## WHAT THE EXERCISE ASKS
Retype, without any change, the first line of the records and every line after it through the one containing "Residential Red Zone</span>".

## INPUT DATA
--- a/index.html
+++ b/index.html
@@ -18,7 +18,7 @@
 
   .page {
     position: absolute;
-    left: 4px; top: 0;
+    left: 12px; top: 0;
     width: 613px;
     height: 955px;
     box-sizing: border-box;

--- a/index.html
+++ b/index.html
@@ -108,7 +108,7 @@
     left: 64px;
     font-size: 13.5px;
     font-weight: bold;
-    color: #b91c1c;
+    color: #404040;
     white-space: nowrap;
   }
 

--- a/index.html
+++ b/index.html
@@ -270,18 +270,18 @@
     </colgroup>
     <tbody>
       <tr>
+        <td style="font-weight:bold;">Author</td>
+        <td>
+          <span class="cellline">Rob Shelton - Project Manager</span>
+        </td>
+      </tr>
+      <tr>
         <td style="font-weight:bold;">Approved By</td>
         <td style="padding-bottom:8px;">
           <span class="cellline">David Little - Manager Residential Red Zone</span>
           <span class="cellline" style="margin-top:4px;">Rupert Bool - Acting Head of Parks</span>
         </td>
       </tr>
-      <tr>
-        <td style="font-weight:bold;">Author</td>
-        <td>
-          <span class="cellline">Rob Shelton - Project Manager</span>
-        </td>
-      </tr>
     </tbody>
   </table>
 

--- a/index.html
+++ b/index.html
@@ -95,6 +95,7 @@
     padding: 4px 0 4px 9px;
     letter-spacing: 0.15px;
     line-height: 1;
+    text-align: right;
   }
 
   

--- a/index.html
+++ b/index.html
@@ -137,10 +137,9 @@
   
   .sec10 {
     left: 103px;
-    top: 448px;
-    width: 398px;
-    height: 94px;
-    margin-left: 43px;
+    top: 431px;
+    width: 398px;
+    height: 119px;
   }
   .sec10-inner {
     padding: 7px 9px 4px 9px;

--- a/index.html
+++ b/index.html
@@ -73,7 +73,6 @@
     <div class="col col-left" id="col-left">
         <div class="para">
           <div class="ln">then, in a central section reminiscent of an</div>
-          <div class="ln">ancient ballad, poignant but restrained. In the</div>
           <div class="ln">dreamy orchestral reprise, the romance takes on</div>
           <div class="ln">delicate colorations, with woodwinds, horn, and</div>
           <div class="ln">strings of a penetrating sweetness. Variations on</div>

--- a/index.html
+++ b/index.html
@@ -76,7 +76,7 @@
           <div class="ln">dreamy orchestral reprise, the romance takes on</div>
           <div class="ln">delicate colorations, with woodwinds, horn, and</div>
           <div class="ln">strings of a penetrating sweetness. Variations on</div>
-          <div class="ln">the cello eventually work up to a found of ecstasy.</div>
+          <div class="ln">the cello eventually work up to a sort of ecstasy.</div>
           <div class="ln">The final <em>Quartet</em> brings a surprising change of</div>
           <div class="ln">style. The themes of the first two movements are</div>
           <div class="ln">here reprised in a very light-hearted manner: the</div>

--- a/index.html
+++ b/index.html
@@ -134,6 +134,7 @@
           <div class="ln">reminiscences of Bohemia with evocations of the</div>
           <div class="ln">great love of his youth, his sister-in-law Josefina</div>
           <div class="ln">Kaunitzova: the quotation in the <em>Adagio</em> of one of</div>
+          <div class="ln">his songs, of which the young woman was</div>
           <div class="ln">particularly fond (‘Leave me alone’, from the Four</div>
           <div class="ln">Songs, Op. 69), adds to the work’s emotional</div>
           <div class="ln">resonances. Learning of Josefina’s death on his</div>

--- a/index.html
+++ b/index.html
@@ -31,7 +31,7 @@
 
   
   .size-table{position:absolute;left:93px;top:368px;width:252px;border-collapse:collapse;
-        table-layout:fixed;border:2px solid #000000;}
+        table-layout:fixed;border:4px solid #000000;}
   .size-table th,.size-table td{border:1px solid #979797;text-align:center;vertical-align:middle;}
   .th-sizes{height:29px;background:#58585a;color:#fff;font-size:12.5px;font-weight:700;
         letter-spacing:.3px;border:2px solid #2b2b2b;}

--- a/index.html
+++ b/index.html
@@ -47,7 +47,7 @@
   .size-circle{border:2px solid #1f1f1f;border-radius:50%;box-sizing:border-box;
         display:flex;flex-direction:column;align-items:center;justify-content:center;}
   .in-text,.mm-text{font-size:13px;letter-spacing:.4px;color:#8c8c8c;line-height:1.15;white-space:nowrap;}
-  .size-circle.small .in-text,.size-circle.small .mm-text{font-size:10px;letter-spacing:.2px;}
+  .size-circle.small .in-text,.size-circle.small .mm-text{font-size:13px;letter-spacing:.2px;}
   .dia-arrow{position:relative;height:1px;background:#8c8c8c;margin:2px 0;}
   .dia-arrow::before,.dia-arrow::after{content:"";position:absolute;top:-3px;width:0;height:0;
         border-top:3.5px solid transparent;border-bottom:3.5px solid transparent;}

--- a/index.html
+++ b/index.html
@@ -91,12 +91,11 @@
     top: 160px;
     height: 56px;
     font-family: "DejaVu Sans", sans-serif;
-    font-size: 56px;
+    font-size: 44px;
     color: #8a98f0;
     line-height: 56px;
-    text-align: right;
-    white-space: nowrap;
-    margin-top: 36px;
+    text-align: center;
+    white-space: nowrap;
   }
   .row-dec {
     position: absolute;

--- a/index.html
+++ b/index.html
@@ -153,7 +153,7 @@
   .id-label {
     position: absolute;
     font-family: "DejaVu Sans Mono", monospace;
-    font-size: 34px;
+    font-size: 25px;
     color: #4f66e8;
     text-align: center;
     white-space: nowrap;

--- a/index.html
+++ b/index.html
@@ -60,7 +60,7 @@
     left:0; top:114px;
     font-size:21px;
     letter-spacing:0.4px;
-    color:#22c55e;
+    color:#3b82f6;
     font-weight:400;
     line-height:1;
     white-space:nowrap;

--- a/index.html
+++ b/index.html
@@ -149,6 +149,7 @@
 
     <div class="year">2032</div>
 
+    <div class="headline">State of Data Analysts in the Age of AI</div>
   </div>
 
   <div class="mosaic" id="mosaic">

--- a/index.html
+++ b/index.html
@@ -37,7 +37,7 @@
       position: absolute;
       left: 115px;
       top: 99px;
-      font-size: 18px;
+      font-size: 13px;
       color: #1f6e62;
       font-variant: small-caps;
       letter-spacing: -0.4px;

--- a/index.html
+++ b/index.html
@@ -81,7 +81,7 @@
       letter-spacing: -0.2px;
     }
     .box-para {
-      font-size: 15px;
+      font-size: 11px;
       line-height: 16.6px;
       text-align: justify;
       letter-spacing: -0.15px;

## RESPONSE TO THIS TASK
--- a/index.html
+++ b/index.html
@@ -18,7 +18,7 @@
 
   .page {
     position: absolute;
-    left: 4px; top: 0;
+    left: 12px; top: 0;
     width: 613px;
     height: 955px;
     box-sizing: border-box;

--- a/index.html
+++ b/index.html
@@ -108,7 +108,7 @@
     left: 64px;
     font-size: 13.5px;
     font-weight: bold;
-    color: #b91c1c;
+    color: #404040;
     white-space: nowrap;
   }
 

--- a/index.html
+++ b/index.html
@@ -270,18 +270,18 @@
     </colgroup>
     <tbody>
       <tr>
+        <td style="font-weight:bold;">Author</td>
+        <td>
+          <span class="cellline">Rob Shelton - Project Manager</span>
+        </td>
+      </tr>
+      <tr>
         <td style="font-weight:bold;">Approved By</td>
         <td style="padding-bottom:8px;">
           <span class="cellline">David Little - Manager Residential Red Zone</span>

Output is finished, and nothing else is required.